Task objective:
Please determine how many lines of the material include the word "node", and respond with nothing but that number.

Data to process:
>>>

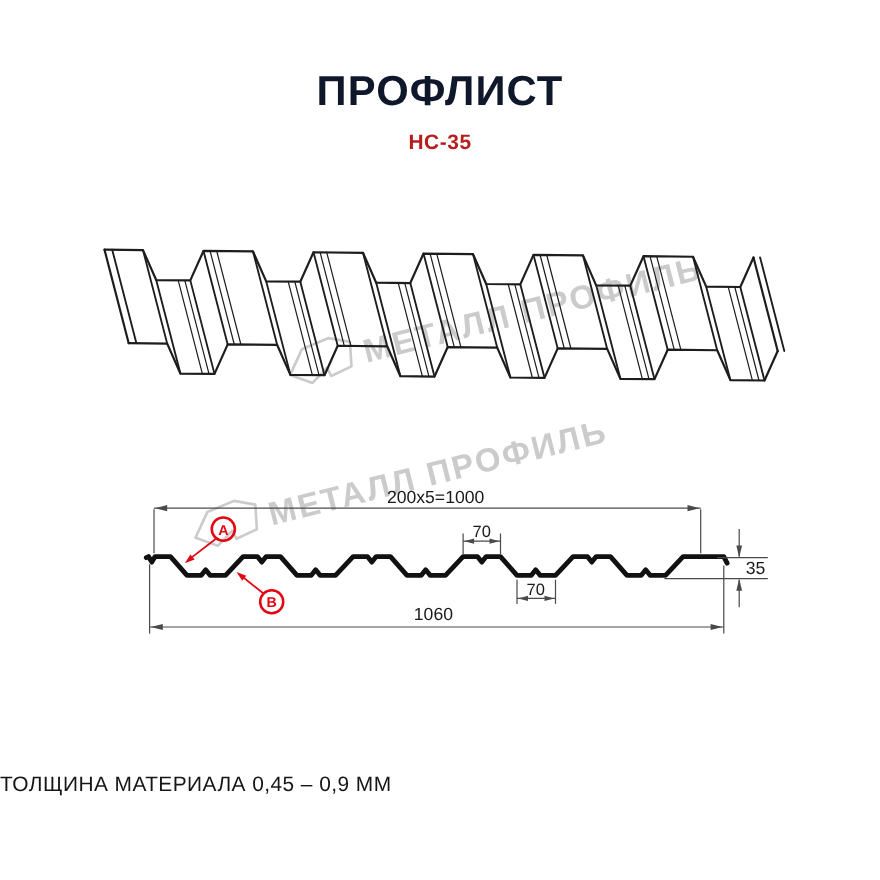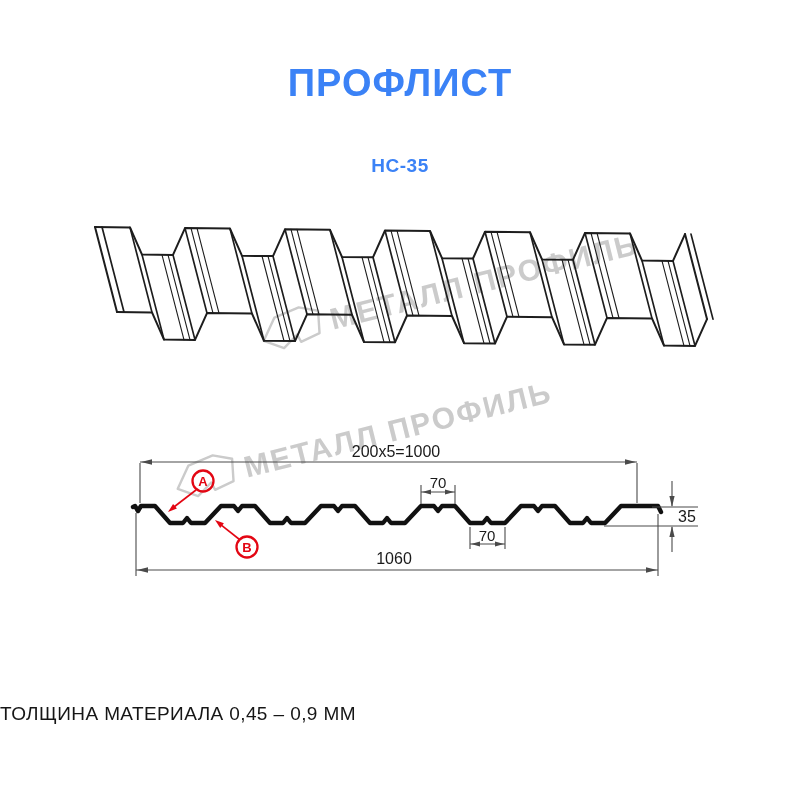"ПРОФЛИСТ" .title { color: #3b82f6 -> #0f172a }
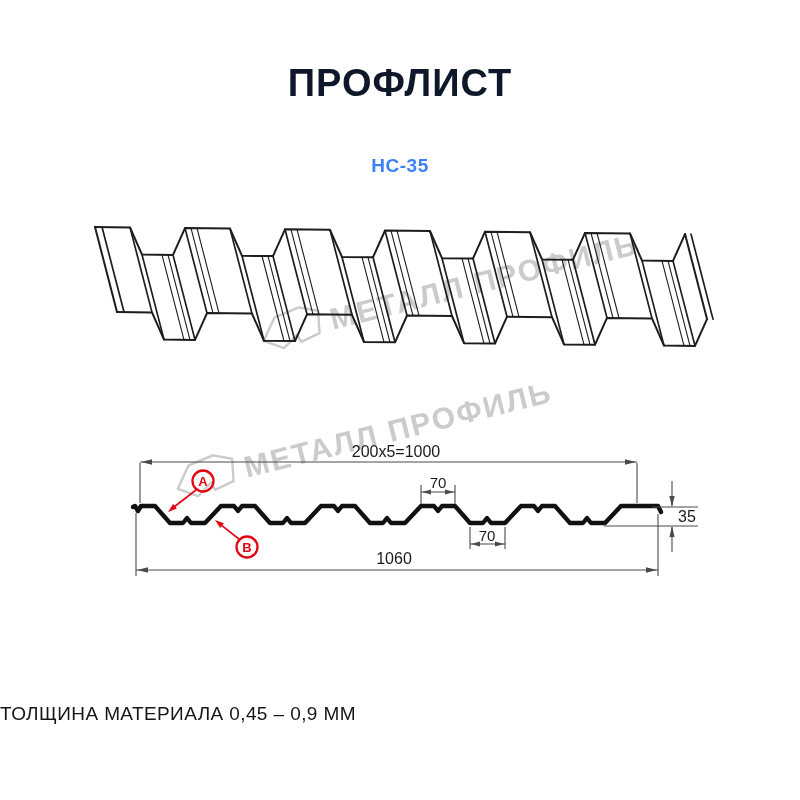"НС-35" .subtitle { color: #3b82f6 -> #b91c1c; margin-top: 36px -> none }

<<<
>>>

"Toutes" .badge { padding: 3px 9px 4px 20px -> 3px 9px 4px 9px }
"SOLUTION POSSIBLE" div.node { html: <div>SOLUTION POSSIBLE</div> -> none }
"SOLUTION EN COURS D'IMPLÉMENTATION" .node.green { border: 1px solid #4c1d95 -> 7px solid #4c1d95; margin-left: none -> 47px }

<<<

Written answer:
2